> Activity
The answer is a stretch of the material below, returned exactly: the line containing "[33,178,181,201] Submitted yesterday", the line containing "[59,825,142,854] Musica (5)", and all lines between.

> Provided records
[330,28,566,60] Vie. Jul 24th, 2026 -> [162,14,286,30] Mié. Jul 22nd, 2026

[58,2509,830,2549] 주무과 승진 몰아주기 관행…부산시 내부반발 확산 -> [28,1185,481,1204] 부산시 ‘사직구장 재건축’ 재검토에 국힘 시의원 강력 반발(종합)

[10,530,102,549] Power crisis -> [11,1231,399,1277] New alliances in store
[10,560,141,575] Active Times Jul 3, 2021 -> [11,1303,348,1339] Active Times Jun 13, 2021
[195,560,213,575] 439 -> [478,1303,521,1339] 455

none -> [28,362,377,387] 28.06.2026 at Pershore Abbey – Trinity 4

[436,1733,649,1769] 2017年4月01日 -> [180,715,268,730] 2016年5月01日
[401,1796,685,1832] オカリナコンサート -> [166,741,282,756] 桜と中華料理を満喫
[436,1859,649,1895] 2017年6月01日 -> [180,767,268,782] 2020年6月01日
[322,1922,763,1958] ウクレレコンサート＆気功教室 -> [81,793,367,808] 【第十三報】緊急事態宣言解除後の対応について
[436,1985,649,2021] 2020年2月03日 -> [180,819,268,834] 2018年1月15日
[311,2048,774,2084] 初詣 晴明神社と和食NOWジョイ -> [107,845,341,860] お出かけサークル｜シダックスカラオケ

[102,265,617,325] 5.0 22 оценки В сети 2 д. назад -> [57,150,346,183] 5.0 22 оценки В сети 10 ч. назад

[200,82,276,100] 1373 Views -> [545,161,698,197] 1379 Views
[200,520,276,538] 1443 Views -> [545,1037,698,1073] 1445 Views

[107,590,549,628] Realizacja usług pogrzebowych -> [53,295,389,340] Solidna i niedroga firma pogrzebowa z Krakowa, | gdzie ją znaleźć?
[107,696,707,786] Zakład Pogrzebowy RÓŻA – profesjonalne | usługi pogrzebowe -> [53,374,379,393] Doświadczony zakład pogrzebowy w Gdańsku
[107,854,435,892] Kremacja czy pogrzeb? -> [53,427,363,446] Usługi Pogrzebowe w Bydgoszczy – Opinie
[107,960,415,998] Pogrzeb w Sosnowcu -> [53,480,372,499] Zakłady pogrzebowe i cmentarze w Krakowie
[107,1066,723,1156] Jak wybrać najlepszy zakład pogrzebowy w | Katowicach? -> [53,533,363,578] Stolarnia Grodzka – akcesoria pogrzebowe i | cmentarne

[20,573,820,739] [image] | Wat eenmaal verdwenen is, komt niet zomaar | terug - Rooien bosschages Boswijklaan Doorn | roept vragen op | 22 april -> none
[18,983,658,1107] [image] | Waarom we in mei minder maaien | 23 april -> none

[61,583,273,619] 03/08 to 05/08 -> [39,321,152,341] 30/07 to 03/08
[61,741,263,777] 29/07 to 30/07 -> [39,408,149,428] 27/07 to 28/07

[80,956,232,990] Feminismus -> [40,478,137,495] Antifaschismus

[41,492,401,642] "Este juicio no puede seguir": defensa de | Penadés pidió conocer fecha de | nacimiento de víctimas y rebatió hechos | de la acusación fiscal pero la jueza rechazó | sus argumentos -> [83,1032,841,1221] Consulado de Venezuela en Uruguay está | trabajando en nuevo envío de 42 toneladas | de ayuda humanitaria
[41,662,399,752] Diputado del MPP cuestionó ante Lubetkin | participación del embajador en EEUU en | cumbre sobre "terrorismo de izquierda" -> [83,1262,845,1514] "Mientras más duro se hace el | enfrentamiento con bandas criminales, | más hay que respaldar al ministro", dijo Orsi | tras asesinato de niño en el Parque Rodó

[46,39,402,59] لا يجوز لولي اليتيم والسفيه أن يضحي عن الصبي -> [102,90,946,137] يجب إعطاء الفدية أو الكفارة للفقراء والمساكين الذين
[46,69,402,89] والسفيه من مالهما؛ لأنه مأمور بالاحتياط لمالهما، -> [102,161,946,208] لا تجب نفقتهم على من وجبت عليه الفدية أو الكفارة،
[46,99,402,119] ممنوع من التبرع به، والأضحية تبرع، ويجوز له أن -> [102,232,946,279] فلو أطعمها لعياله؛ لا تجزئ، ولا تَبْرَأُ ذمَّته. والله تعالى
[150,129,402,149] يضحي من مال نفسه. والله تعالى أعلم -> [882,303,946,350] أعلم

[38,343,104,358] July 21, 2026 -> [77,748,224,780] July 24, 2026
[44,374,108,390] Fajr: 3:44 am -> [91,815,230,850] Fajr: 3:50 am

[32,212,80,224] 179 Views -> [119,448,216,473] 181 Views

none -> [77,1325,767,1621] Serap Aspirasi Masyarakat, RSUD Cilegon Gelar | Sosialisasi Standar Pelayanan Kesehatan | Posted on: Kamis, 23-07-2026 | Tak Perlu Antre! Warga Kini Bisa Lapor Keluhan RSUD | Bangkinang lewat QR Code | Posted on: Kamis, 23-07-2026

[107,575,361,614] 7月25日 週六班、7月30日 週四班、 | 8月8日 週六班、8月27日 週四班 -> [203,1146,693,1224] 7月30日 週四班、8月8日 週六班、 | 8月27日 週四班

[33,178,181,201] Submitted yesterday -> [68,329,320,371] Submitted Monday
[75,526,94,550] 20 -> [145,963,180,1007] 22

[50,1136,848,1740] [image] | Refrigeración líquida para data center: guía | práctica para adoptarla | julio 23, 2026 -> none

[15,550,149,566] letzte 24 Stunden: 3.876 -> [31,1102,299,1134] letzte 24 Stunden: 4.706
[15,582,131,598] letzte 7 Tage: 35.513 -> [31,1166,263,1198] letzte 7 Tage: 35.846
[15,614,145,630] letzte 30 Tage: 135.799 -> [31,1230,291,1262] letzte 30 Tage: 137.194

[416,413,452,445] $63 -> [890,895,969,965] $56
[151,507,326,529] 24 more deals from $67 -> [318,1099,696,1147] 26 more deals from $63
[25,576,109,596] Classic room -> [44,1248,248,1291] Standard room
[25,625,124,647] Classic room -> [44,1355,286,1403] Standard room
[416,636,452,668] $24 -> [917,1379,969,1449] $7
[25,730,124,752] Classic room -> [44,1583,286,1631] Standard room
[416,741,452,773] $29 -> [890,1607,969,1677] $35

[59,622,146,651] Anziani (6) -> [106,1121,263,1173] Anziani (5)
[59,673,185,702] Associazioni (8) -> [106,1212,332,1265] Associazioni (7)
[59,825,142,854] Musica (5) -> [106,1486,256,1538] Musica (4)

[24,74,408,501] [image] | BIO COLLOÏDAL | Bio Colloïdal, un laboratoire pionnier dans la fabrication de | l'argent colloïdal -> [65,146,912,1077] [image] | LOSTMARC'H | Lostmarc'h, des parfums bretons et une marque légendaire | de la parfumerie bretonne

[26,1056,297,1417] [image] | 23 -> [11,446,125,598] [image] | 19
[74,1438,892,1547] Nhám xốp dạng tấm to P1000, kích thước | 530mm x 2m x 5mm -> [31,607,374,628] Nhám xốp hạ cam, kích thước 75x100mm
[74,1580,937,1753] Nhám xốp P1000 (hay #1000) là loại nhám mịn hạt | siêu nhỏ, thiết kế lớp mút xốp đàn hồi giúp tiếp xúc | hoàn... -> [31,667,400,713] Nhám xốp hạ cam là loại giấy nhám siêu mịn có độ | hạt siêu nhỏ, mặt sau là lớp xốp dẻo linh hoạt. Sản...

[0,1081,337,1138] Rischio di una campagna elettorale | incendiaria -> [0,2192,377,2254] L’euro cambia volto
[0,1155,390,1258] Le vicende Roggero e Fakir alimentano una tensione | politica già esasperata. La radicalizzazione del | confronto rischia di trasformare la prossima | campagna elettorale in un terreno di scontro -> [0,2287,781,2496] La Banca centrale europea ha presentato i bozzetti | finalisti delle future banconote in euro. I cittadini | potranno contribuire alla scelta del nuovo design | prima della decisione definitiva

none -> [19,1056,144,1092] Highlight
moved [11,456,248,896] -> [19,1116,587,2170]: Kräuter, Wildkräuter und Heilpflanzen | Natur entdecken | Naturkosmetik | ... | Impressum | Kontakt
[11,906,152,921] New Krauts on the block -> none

> Exercise output
[33,178,181,201] Submitted yesterday -> [68,329,320,371] Submitted Monday
[75,526,94,550] 20 -> [145,963,180,1007] 22

[50,1136,848,1740] [image] | Refrigeración líquida para data center: guía | práctica para adoptarla | julio 23, 2026 -> none

[15,550,149,566] letzte 24 Stunden: 3.876 -> [31,1102,299,1134] letzte 24 Stunden: 4.706
[15,582,131,598] letzte 7 Tage: 35.513 -> [31,1166,263,1198] letzte 7 Tage: 35.846
[15,614,145,630] letzte 30 Tage: 135.799 -> [31,1230,291,1262] letzte 30 Tage: 137.194

[416,413,452,445] $63 -> [890,895,969,965] $56
[151,507,326,529] 24 more deals from $67 -> [318,1099,696,1147] 26 more deals from $63
[25,576,109,596] Classic room -> [44,1248,248,1291] Standard room
[25,625,124,647] Classic room -> [44,1355,286,1403] Standard room
[416,636,452,668] $24 -> [917,1379,969,1449] $7
[25,730,124,752] Classic room -> [44,1583,286,1631] Standard room
[416,741,452,773] $29 -> [890,1607,969,1677] $35

[59,622,146,651] Anziani (6) -> [106,1121,263,1173] Anziani (5)
[59,673,185,702] Associazioni (8) -> [106,1212,332,1265] Associazioni (7)
[59,825,142,854] Musica (5) -> [106,1486,256,1538] Musica (4)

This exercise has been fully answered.